### WHAT TO DO
The entries below contain pictures, which are to be left out; write out exactly, and only, the lines from the line with "- Section 7: Fiscal" up to and including the line with "là 620px cách biên là 1)".

### DATA PROVIDED

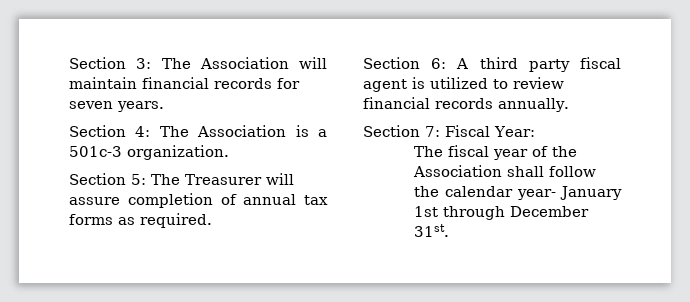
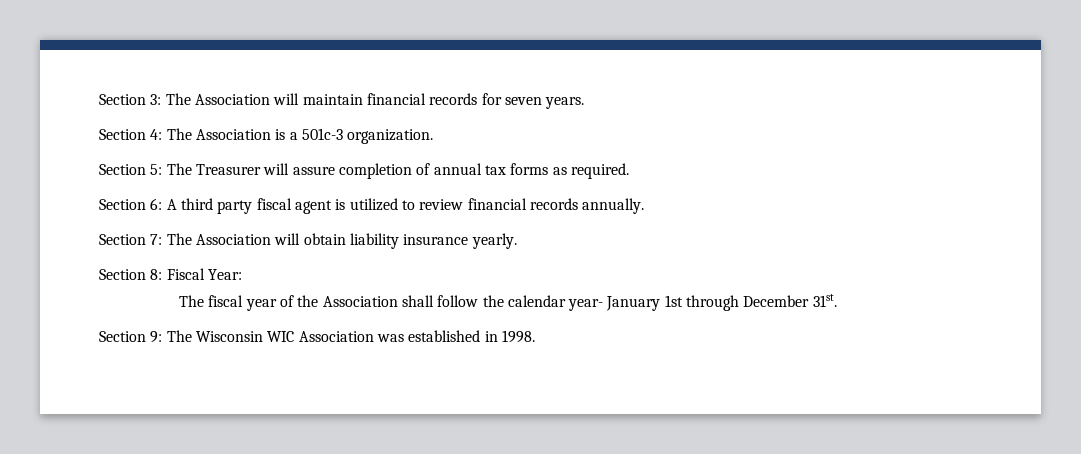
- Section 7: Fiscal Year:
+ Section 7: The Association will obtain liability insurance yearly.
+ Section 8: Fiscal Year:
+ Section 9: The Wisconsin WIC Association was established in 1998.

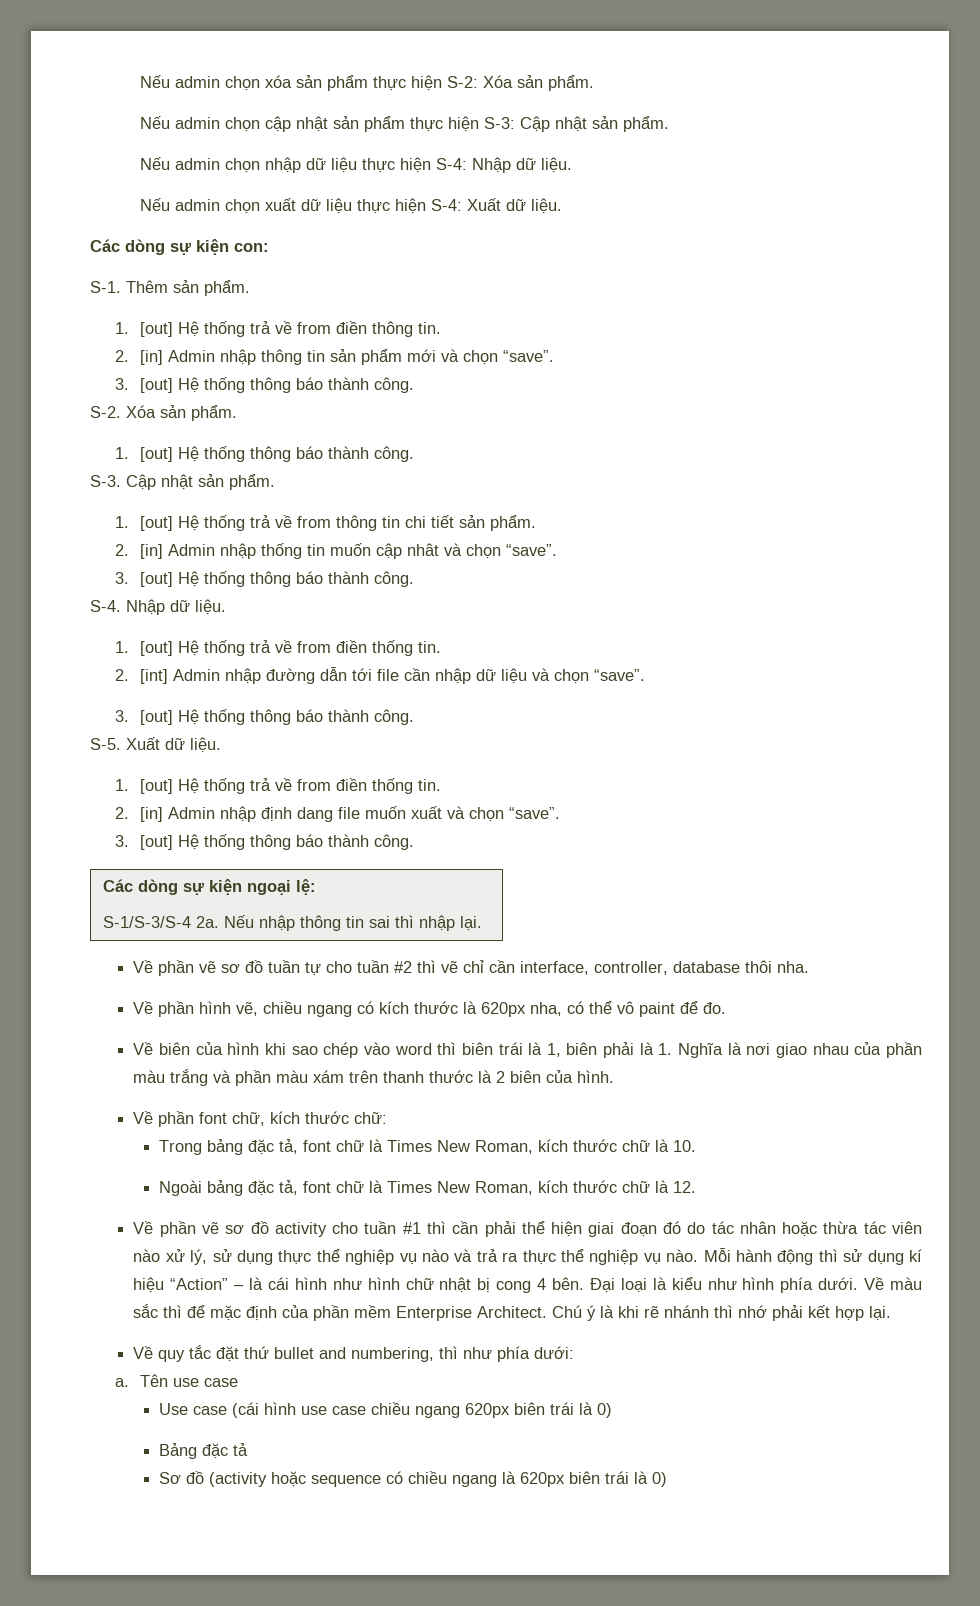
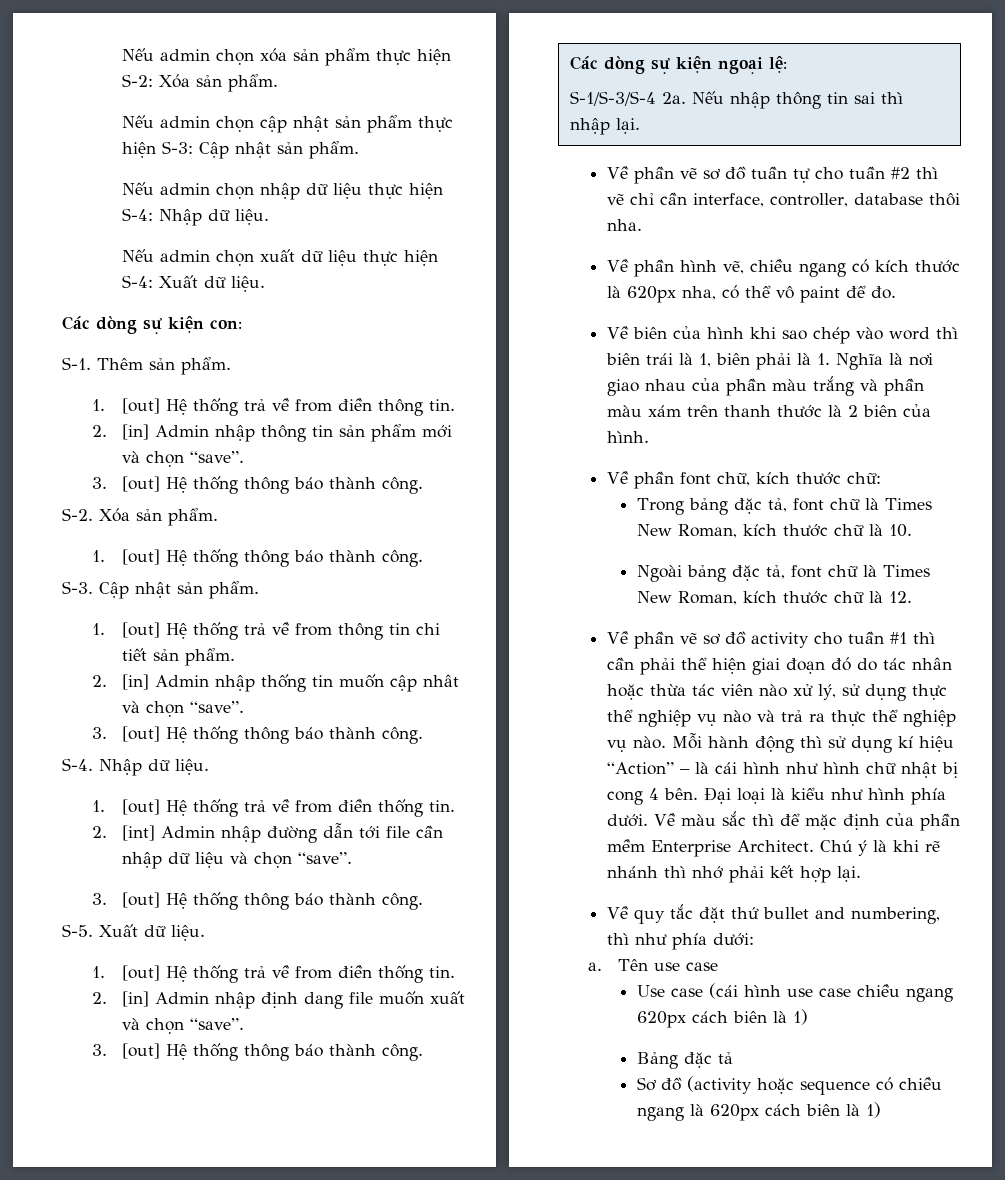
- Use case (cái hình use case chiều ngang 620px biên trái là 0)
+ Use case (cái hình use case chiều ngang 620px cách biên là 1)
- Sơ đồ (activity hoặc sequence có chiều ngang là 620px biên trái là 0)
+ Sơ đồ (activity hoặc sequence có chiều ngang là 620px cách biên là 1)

--

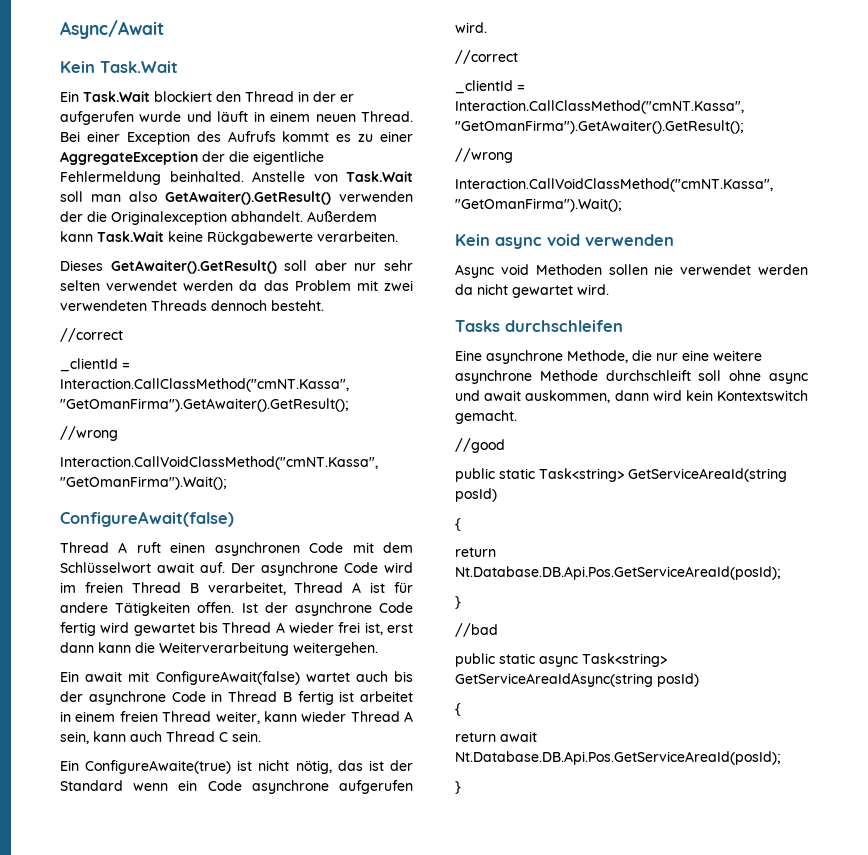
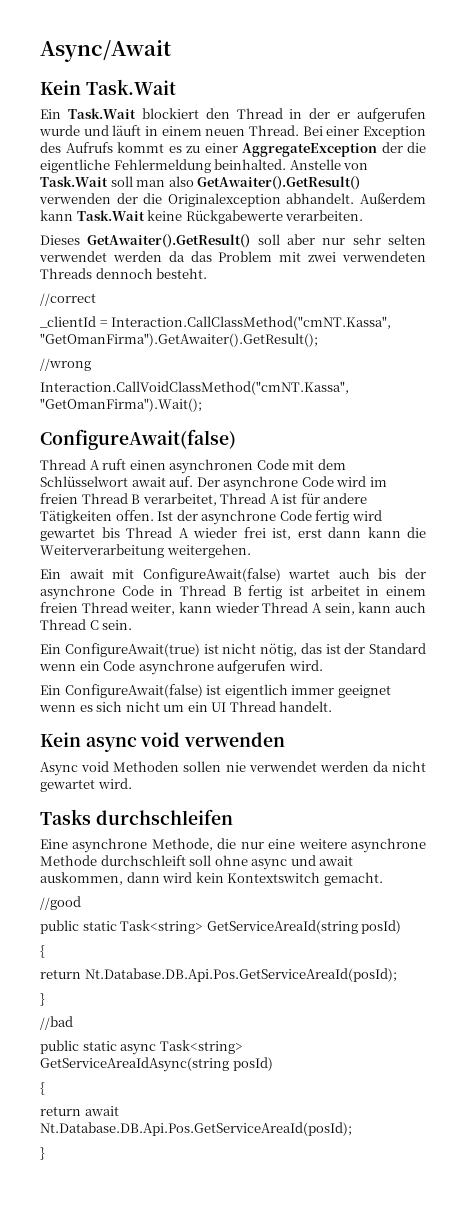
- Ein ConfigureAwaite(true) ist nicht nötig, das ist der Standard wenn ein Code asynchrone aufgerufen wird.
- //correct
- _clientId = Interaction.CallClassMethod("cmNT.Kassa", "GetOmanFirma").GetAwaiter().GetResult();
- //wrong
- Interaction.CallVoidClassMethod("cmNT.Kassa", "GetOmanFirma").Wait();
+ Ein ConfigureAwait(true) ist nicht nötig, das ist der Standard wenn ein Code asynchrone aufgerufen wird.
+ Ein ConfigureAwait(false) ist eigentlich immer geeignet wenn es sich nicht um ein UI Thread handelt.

---

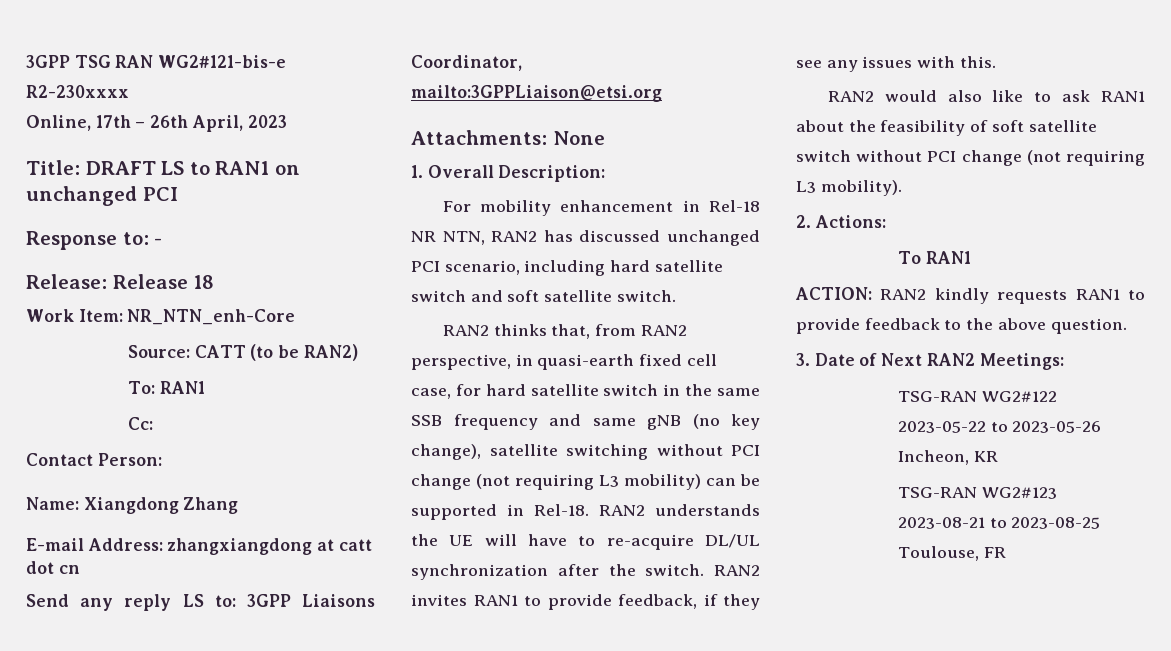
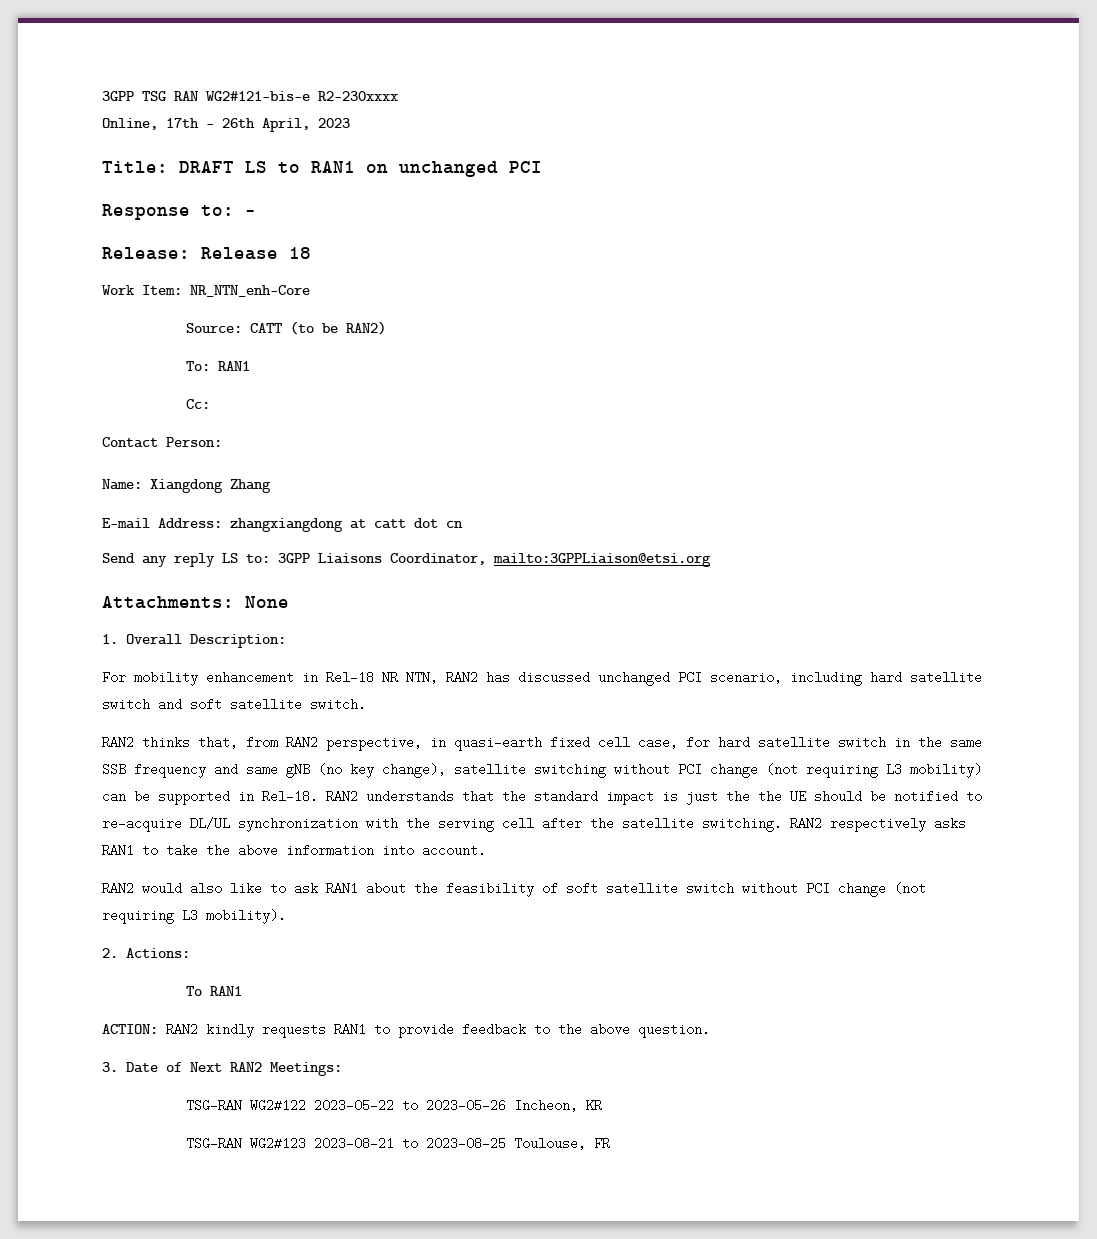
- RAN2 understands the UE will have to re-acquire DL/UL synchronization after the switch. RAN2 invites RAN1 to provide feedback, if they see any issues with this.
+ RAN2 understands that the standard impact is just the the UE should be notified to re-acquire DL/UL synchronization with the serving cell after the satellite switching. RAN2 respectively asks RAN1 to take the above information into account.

### SOLVED EXERCISE
- Section 7: Fiscal Year:
+ Section 7: The Association will obtain liability insurance yearly.
+ Section 8: Fiscal Year:
+ Section 9: The Wisconsin WIC Association was established in 1998.

- Use case (cái hình use case chiều ngang 620px biên trái là 0)
+ Use case (cái hình use case chiều ngang 620px cách biên là 1)
- Sơ đồ (activity hoặc sequence có chiều ngang là 620px biên trái là 0)
+ Sơ đồ (activity hoặc sequence có chiều ngang là 620px cách biên là 1)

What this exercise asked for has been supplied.